START DATA FOR THE TASK
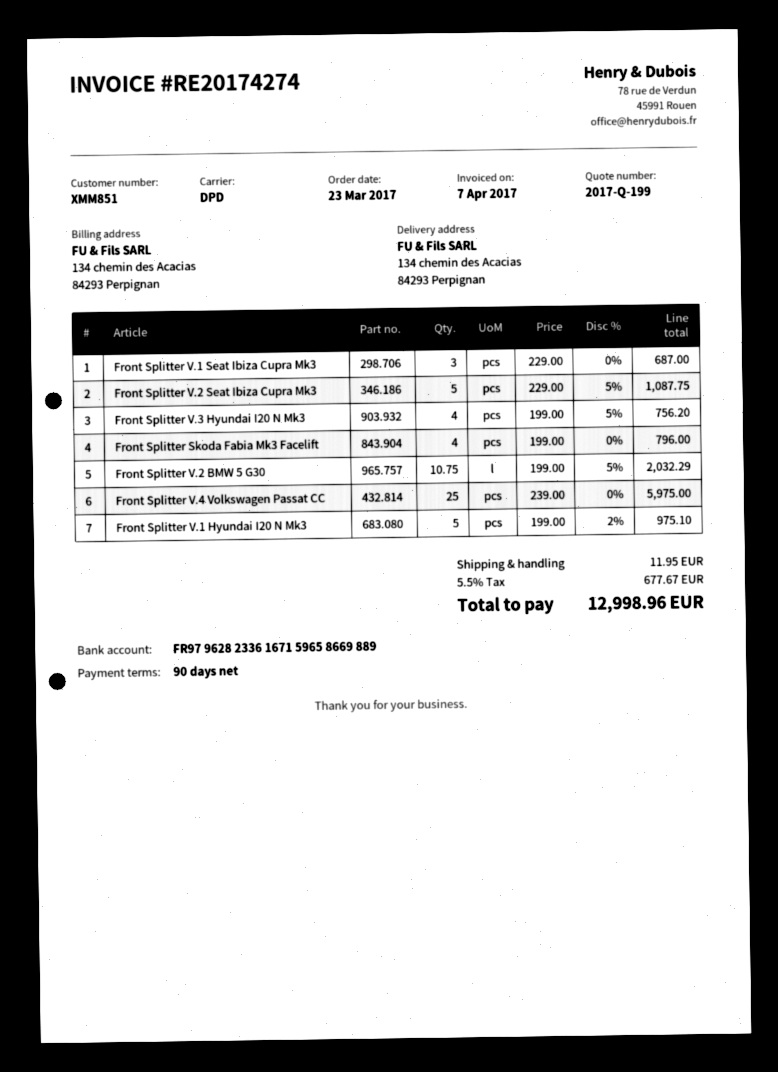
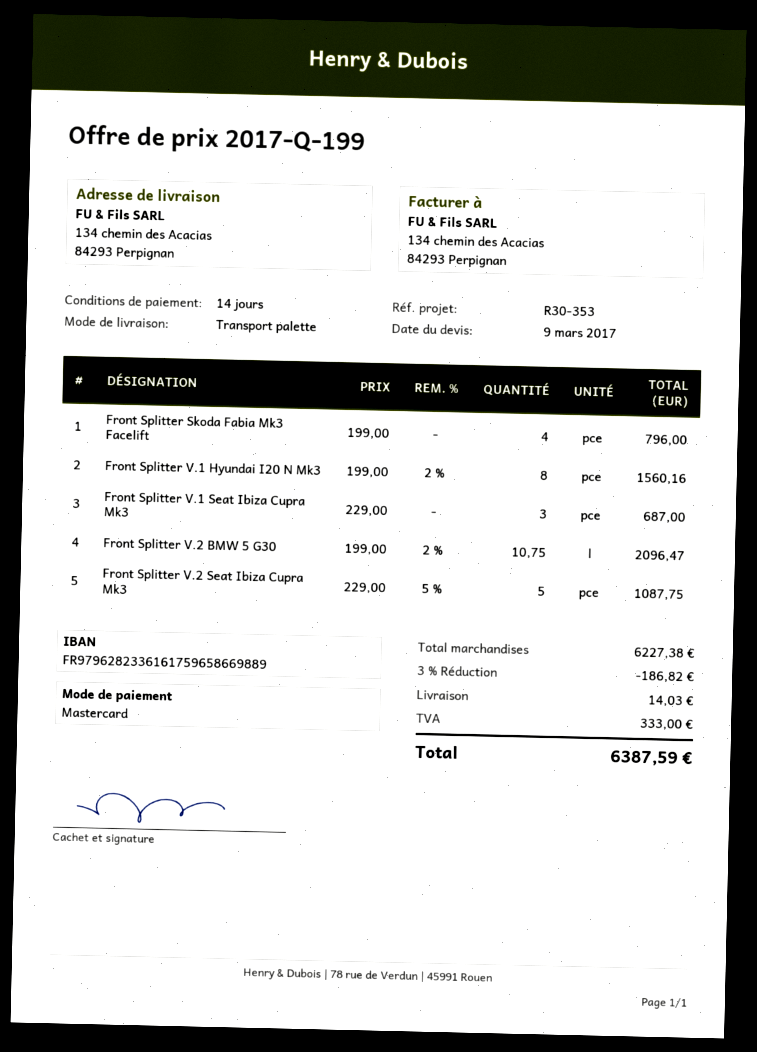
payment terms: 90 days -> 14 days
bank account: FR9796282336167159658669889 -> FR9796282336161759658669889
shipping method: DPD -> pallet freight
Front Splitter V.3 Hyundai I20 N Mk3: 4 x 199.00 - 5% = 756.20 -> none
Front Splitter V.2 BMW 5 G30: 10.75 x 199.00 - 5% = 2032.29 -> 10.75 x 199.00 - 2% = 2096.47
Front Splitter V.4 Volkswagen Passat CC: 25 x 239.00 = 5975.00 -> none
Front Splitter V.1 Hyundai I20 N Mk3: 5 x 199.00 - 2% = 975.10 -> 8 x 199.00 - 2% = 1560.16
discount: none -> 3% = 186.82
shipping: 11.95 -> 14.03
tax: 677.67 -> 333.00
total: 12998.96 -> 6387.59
END DATA FOR THE TASK
START DATA FOR THE TASK
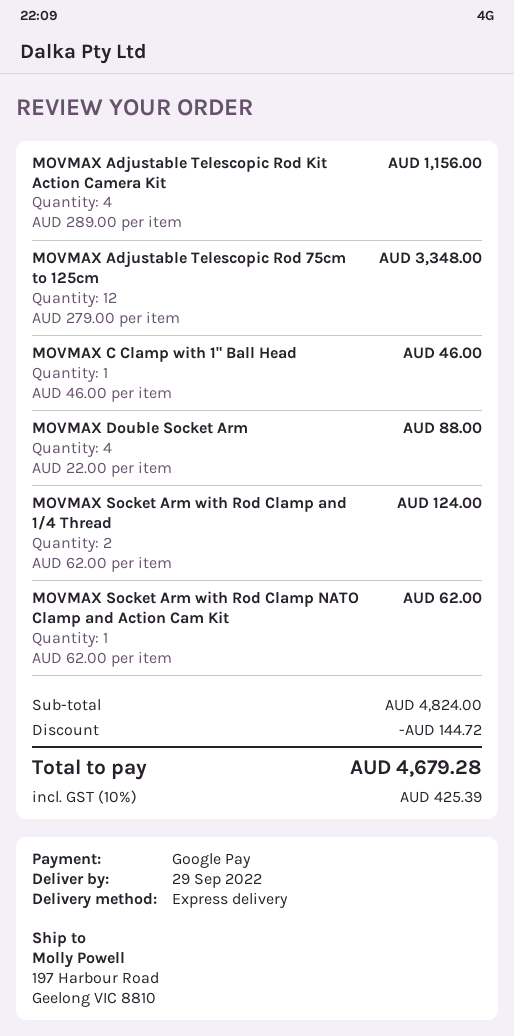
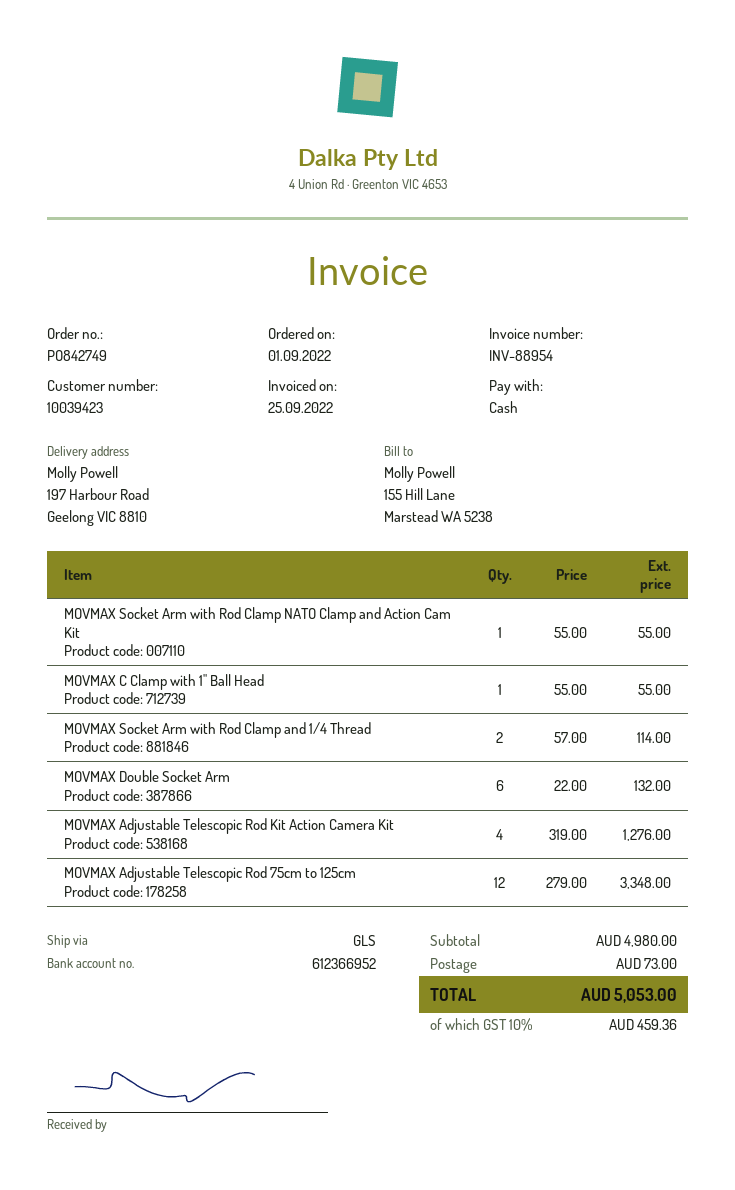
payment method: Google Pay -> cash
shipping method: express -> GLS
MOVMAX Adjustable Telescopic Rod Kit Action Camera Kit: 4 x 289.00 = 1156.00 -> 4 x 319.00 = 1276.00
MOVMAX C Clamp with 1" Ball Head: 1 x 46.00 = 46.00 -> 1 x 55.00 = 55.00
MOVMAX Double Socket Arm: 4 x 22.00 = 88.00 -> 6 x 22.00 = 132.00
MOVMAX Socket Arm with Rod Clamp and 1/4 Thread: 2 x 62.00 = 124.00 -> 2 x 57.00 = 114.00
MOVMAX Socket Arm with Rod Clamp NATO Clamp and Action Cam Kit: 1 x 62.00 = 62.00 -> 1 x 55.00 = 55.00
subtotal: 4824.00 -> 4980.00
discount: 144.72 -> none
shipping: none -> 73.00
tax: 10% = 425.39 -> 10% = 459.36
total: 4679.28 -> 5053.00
END DATA FOR THE TASK
[WHAT TO PRODUCE]
Set down precisely the lines above between the line holding "MOVMAX Socket Arm with Rod Clamp and" and the line holding "total: 4679.28 -> 5053.00", inclusive, and nothing beyond them.

[SOLUTION TO THE EXERCISE]
MOVMAX Socket Arm with Rod Clamp and 1/4 Thread: 2 x 62.00 = 124.00 -> 2 x 57.00 = 114.00
MOVMAX Socket Arm with Rod Clamp NATO Clamp and Action Cam Kit: 1 x 62.00 = 62.00 -> 1 x 55.00 = 55.00
subtotal: 4824.00 -> 4980.00
discount: 144.72 -> none
shipping: none -> 73.00
tax: 10% = 425.39 -> 10% = 459.36
total: 4679.28 -> 5053.00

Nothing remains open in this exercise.